** Material for the task follows **
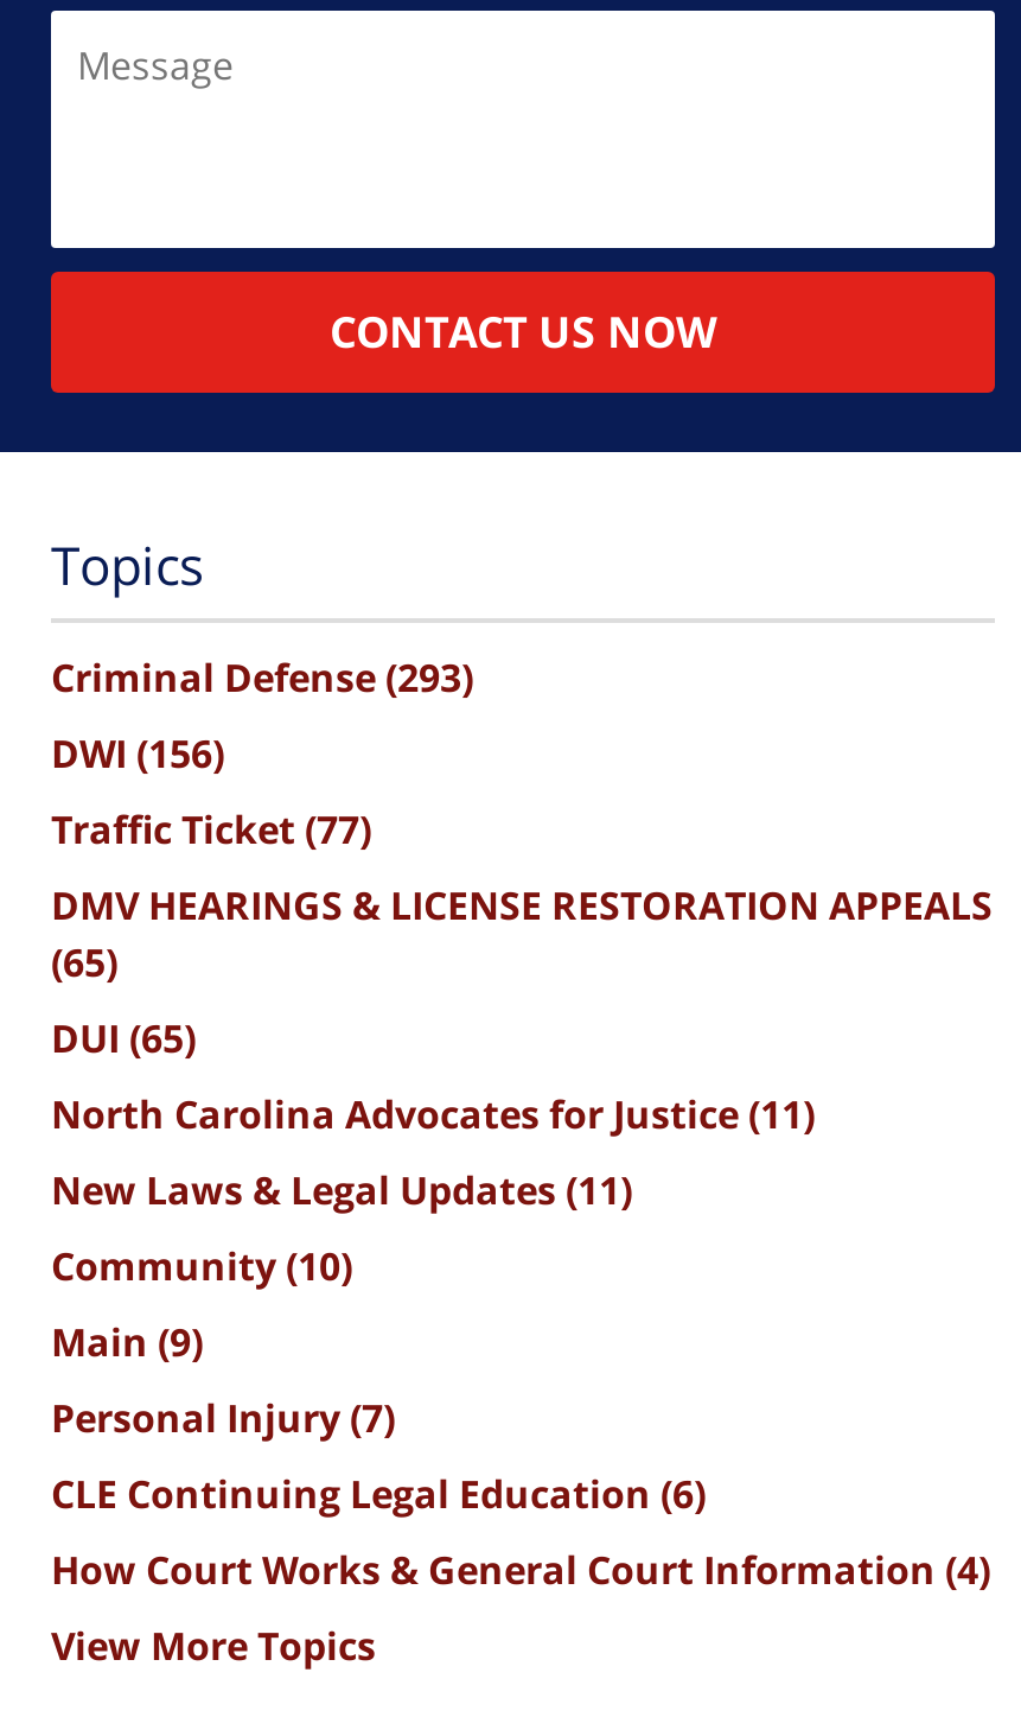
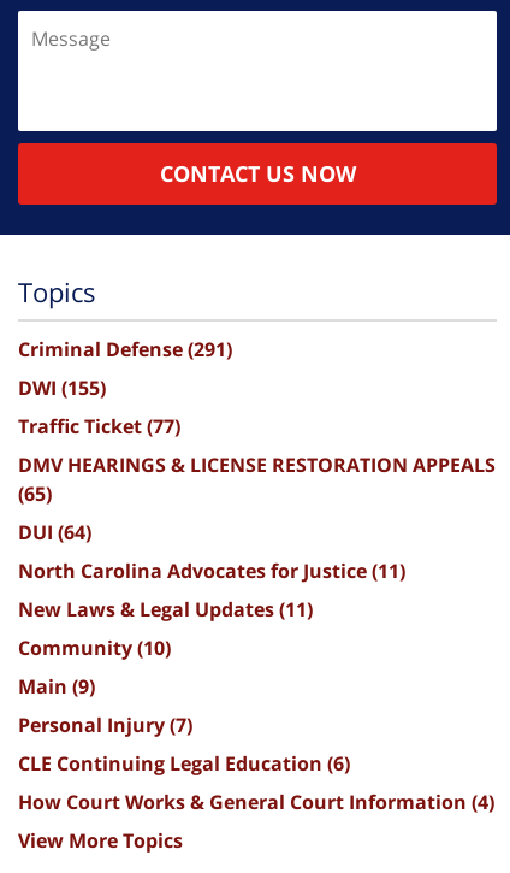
[51,650,473,703] Criminal Defense (293) -> [18,335,232,362] Criminal Defense (291)
[51,726,224,779] DWI (156) -> [18,374,106,400] DWI (155)
[51,1011,196,1063] DUI (65) -> [18,519,91,545] DUI (64)

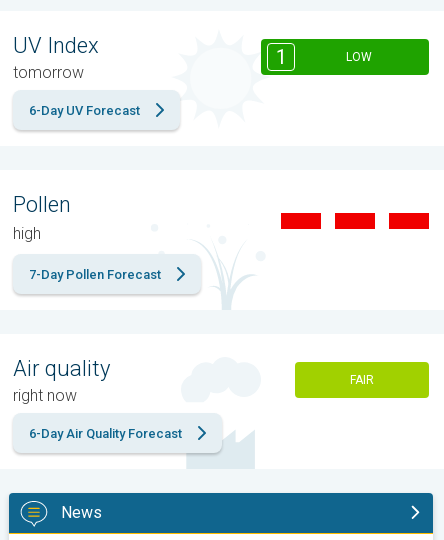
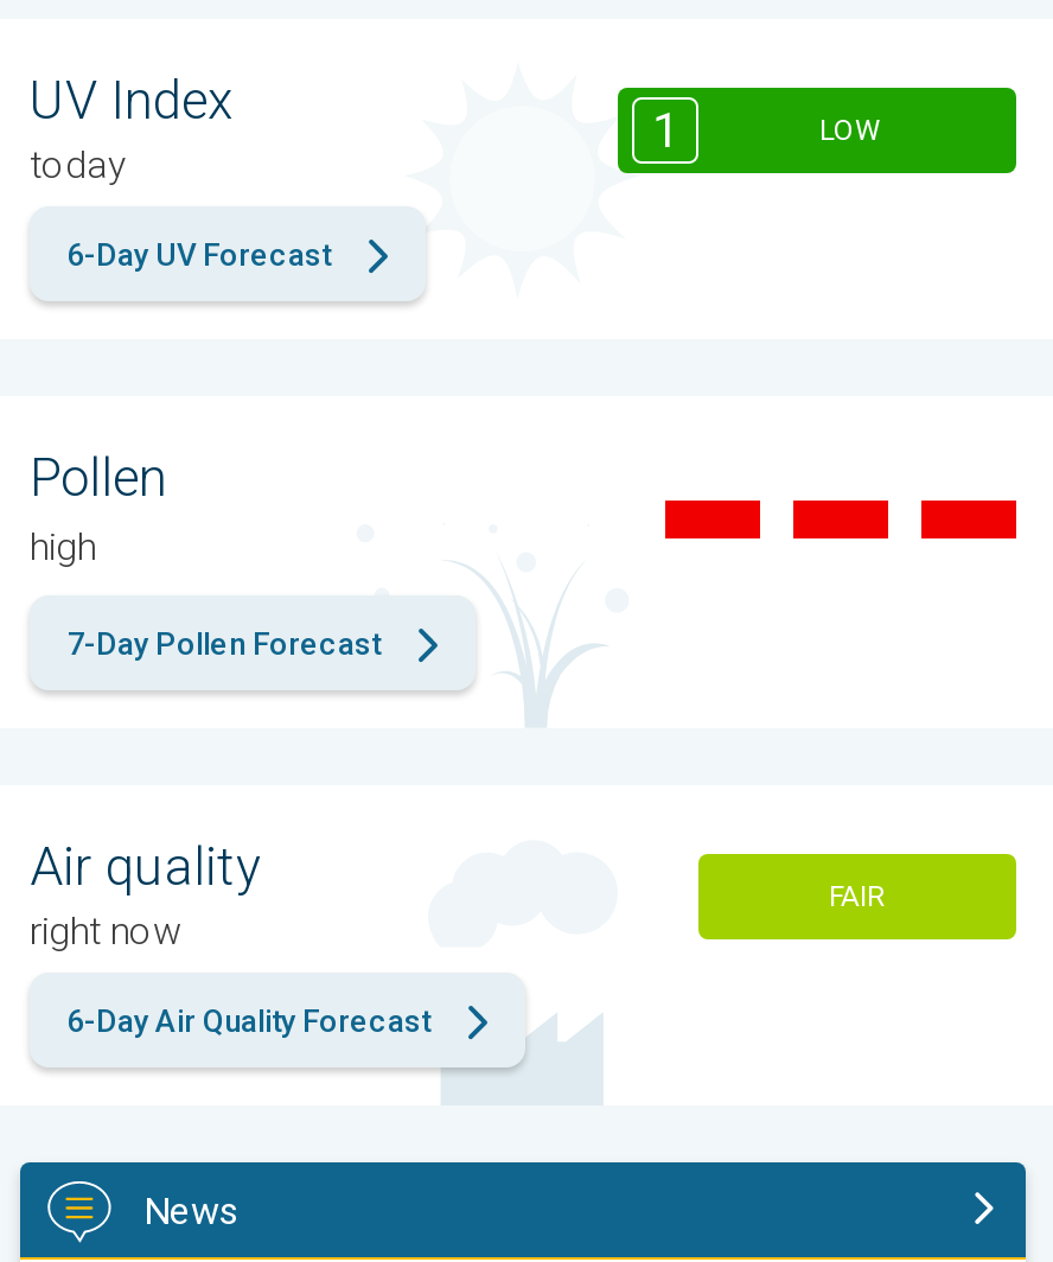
[13,63,84,82] tomorrow -> [30,143,127,188] today

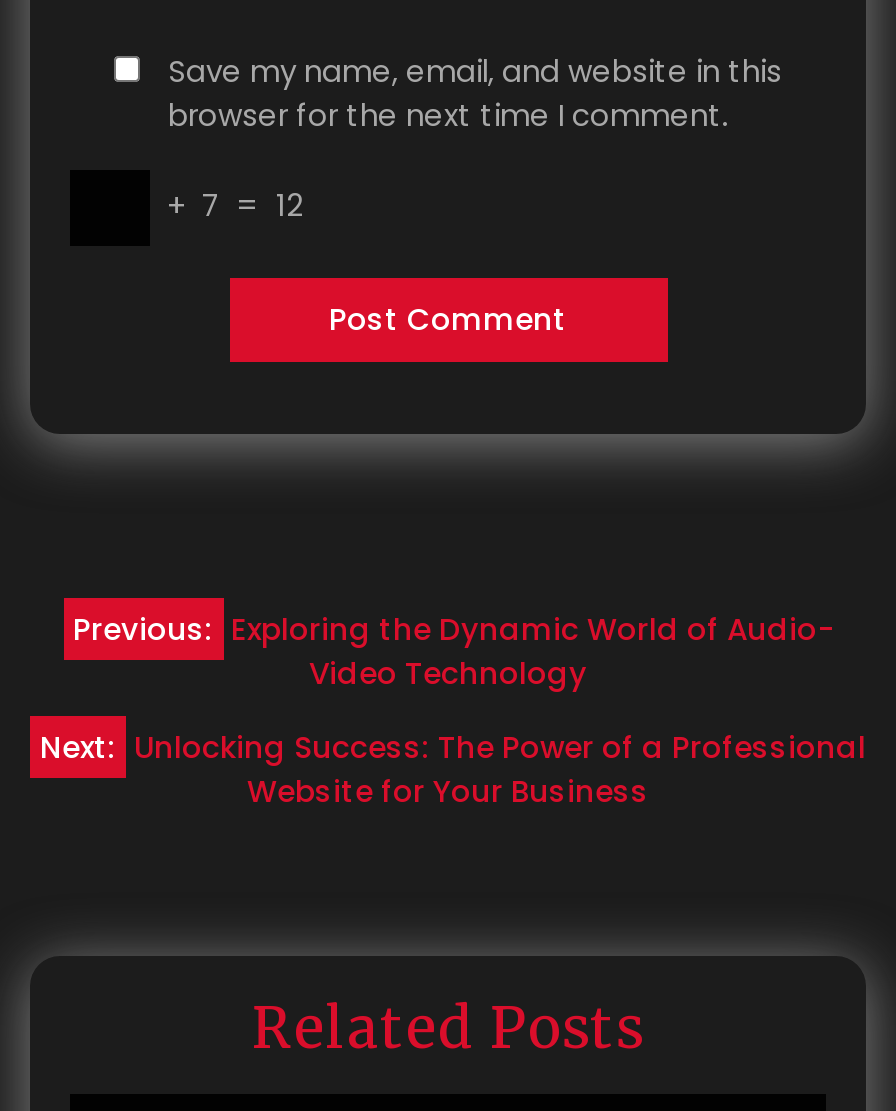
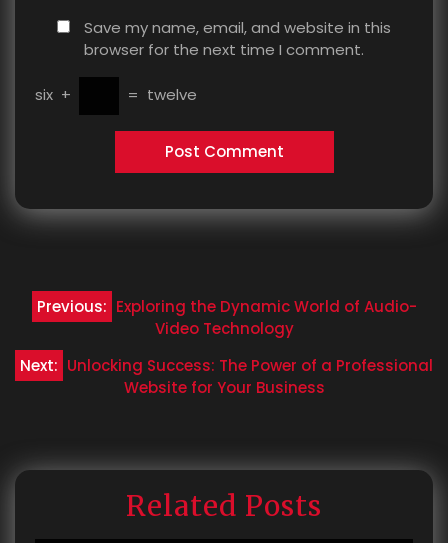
[158,183,302,225] + 7 = 12 -> [35,84,197,104] six + | = twelve

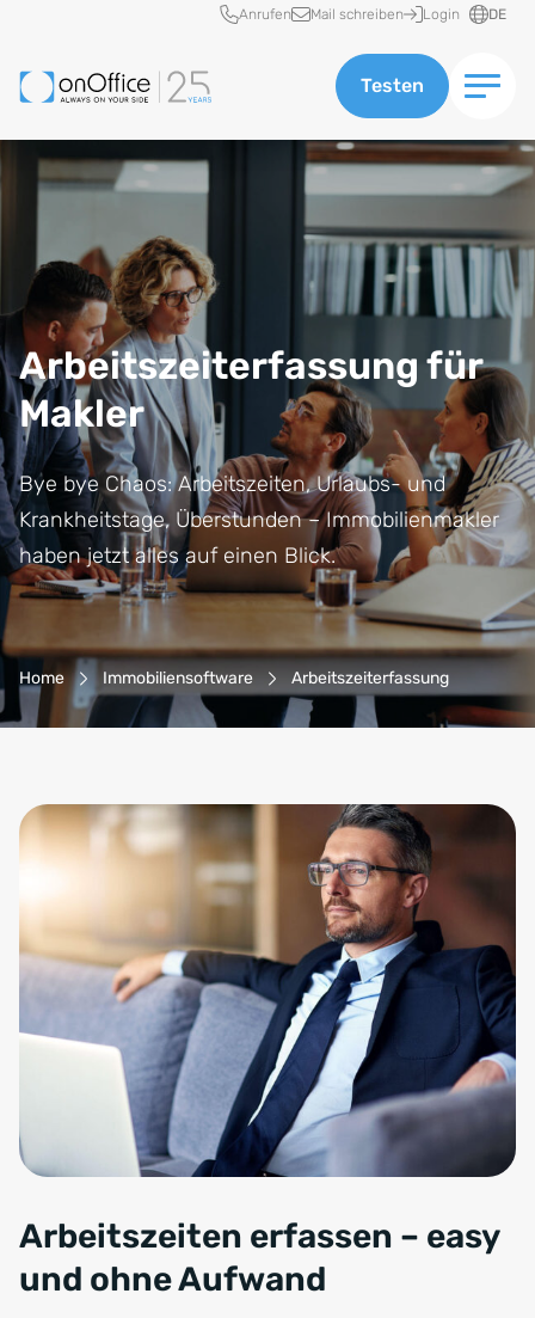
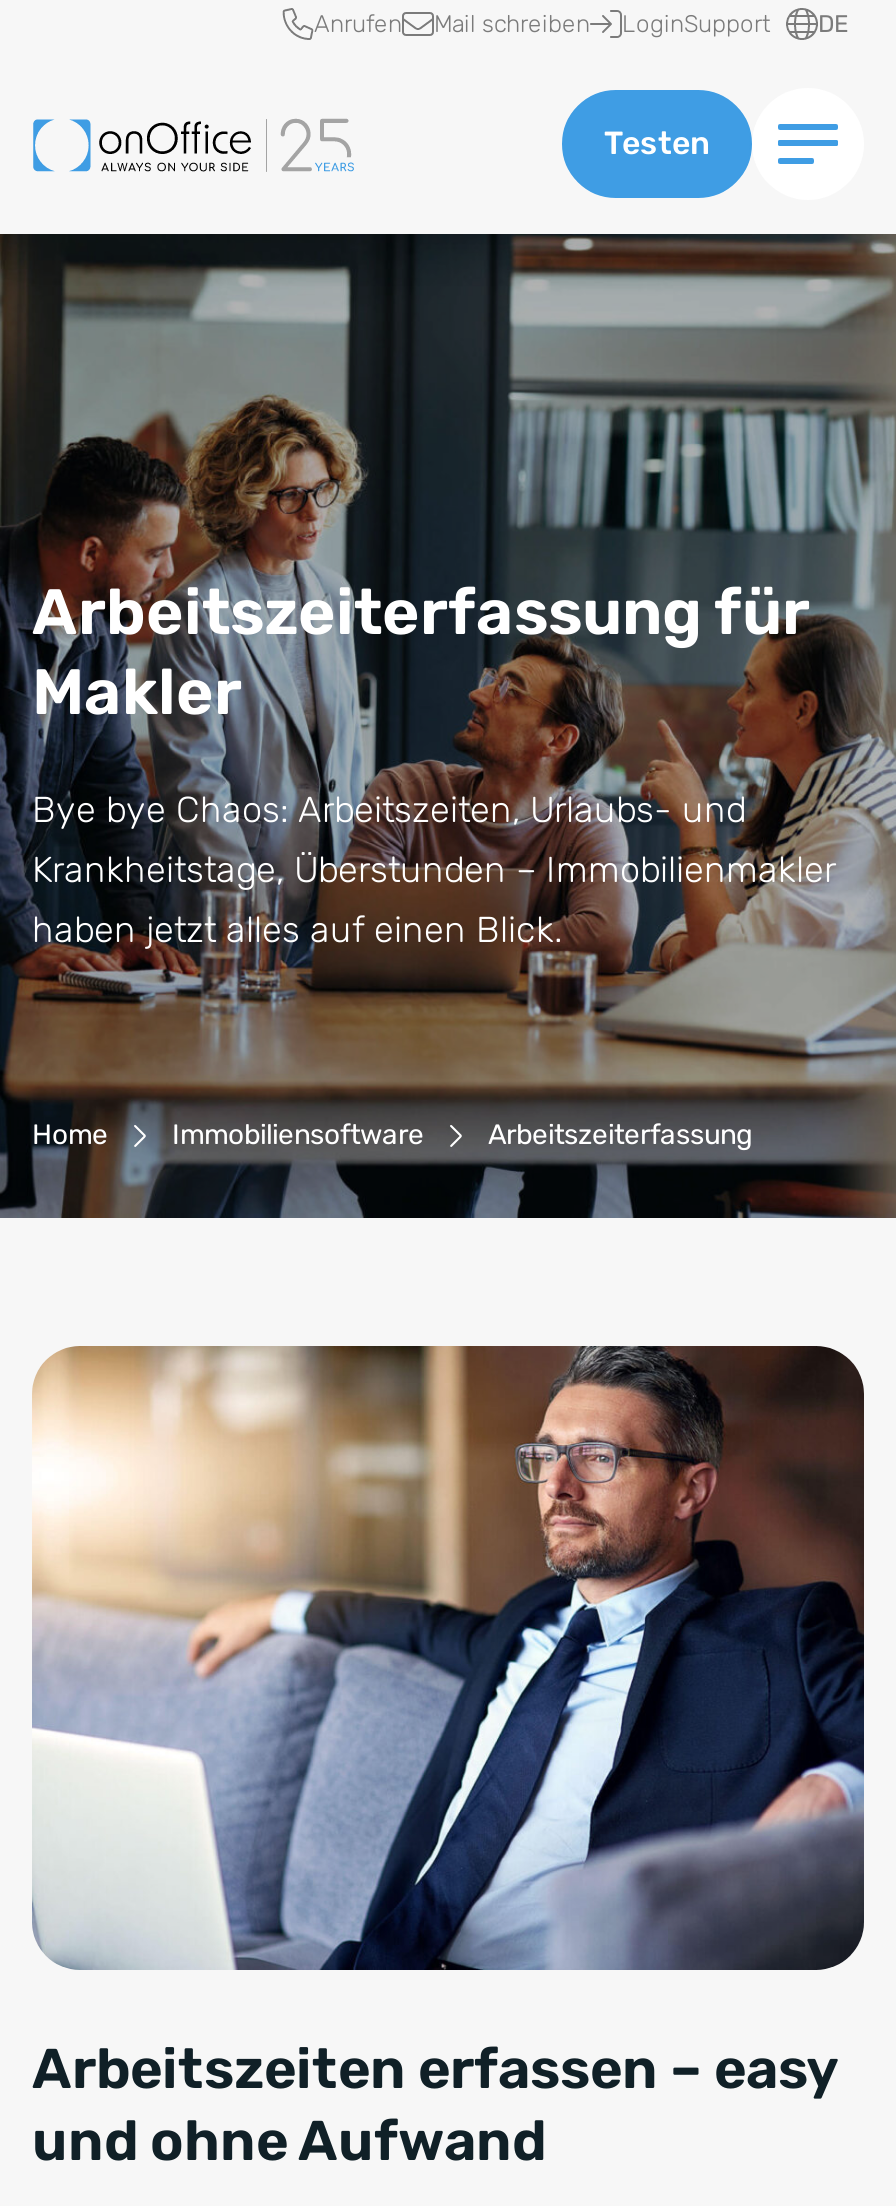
[423,5,460,22] Login -> [622,9,770,37] LoginSupport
** End of Material for the task **
## Task instructions
Type the material out again exactly. Skip the pictures.

## Response below
[51,650,473,703] Criminal Defense (293) -> [18,335,232,362] Criminal Defense (291)
[51,726,224,779] DWI (156) -> [18,374,106,400] DWI (155)
[51,1011,196,1063] DUI (65) -> [18,519,91,545] DUI (64)

[13,63,84,82] tomorrow -> [30,143,127,188] today

[158,183,302,225] + 7 = 12 -> [35,84,197,104] six + | = twelve

[423,5,460,22] Login -> [622,9,770,37] LoginSupport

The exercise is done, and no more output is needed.